I now know and can see that a new comedian pretty much has to be delusional for the first three years. New comedians aren’t truly funny – it takes a long time to really be funny. Luckily for me, most crowds didn’t know that I wasn’t funny yet. I was silly, I was clean, I had high energy, and I was likable, and sure, I had some good lines here and there, and they liked me. 

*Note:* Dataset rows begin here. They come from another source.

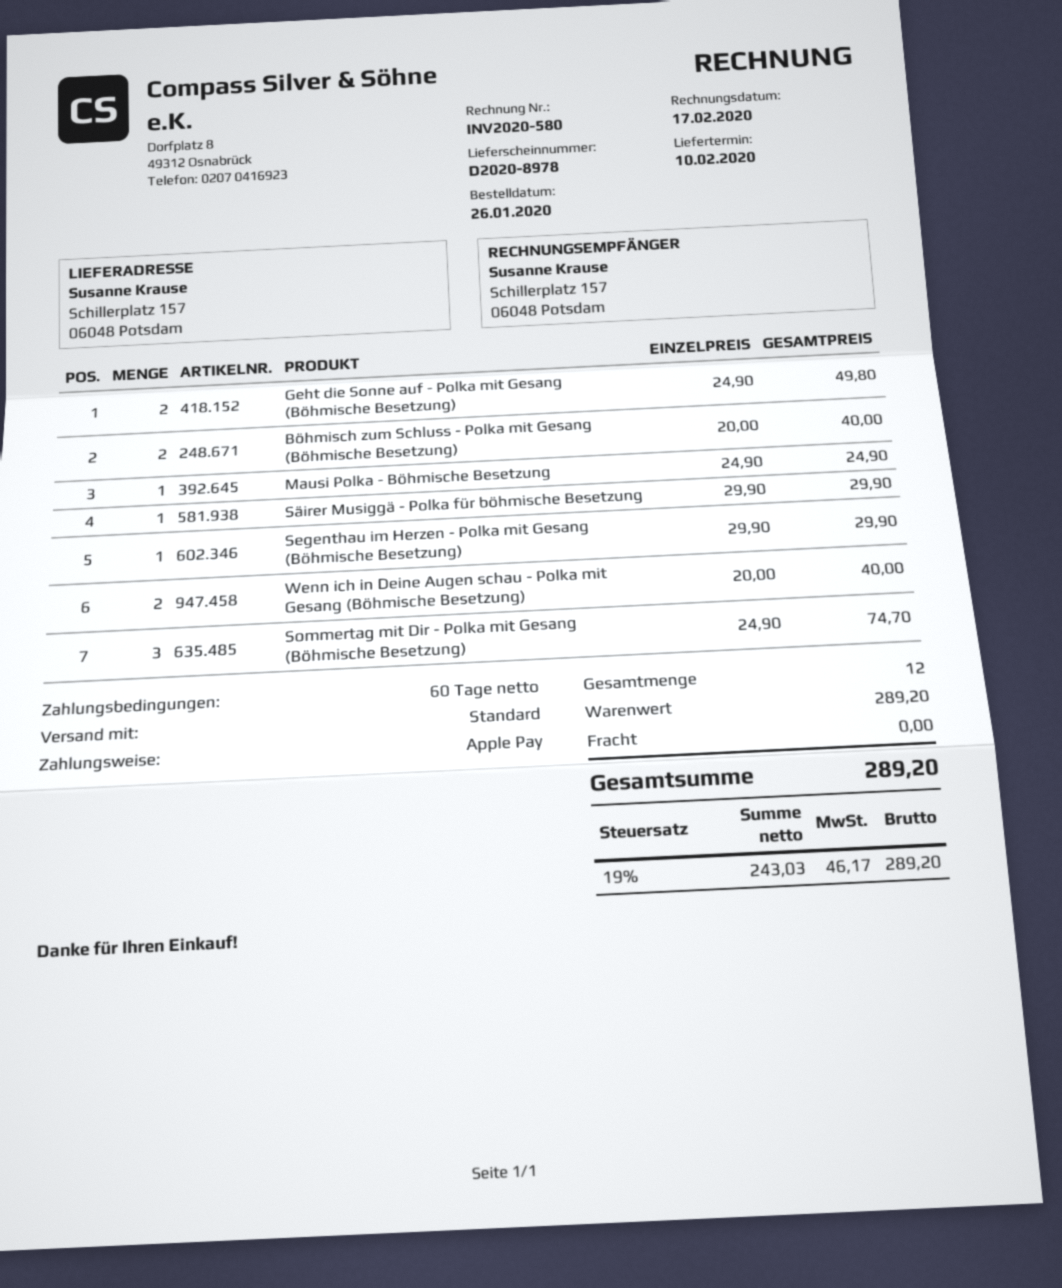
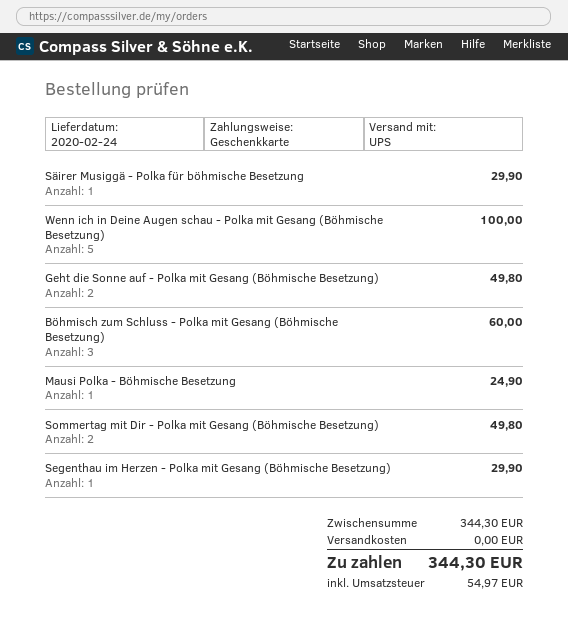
delivery date: 2020-02-10 -> 2020-02-24
payment method: Apple Pay -> gift card
shipping method: standard -> UPS
Böhmisch zum Schluss - Polka mit Gesang (Böhmische Besetzung): 2 for 40.00 -> 3 for 60.00
Wenn ich in Deine Augen schau - Polka mit Gesang (Böhmische Besetzung): 2 for 40.00 -> 5 for 100.00
Sommertag mit Dir - Polka mit Gesang (Böhmische Besetzung): 3 for 74.70 -> 2 for 49.80
subtotal: 289.20 -> 344.30
tax: 46.17 -> 54.97
total: 289.20 -> 344.30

Stand Up Comedy gave me something to talk about to people. It was what made me special in a time when all of my income was going to bridesmaid dresses and celebrating other people. This was mine. This got people excited. This got my blood pumping. This gave me a new group of people to find that I had something so special and uniquely in common with…people that I would not have found otherwise. It excited me so much. I met people who were on TV. They were my peers and coworkers. I met people who didn’t follow the life norm. I would drive all night  – nothing stopped me, not blizzards or illness, not even the death of my Grandpa. Hell, I even regularly drove 4 plus hours to get 45 miles in Southern California traffic for a $50 headlining spot. You asked, I was there. I worked in pie shops, in back yards, in dingy bars, in family restaurants, in casinos, in fancy ballrooms, in Cabo San Lucas, in world famous comedy clubs and finally in 2020… on ZOOM calls.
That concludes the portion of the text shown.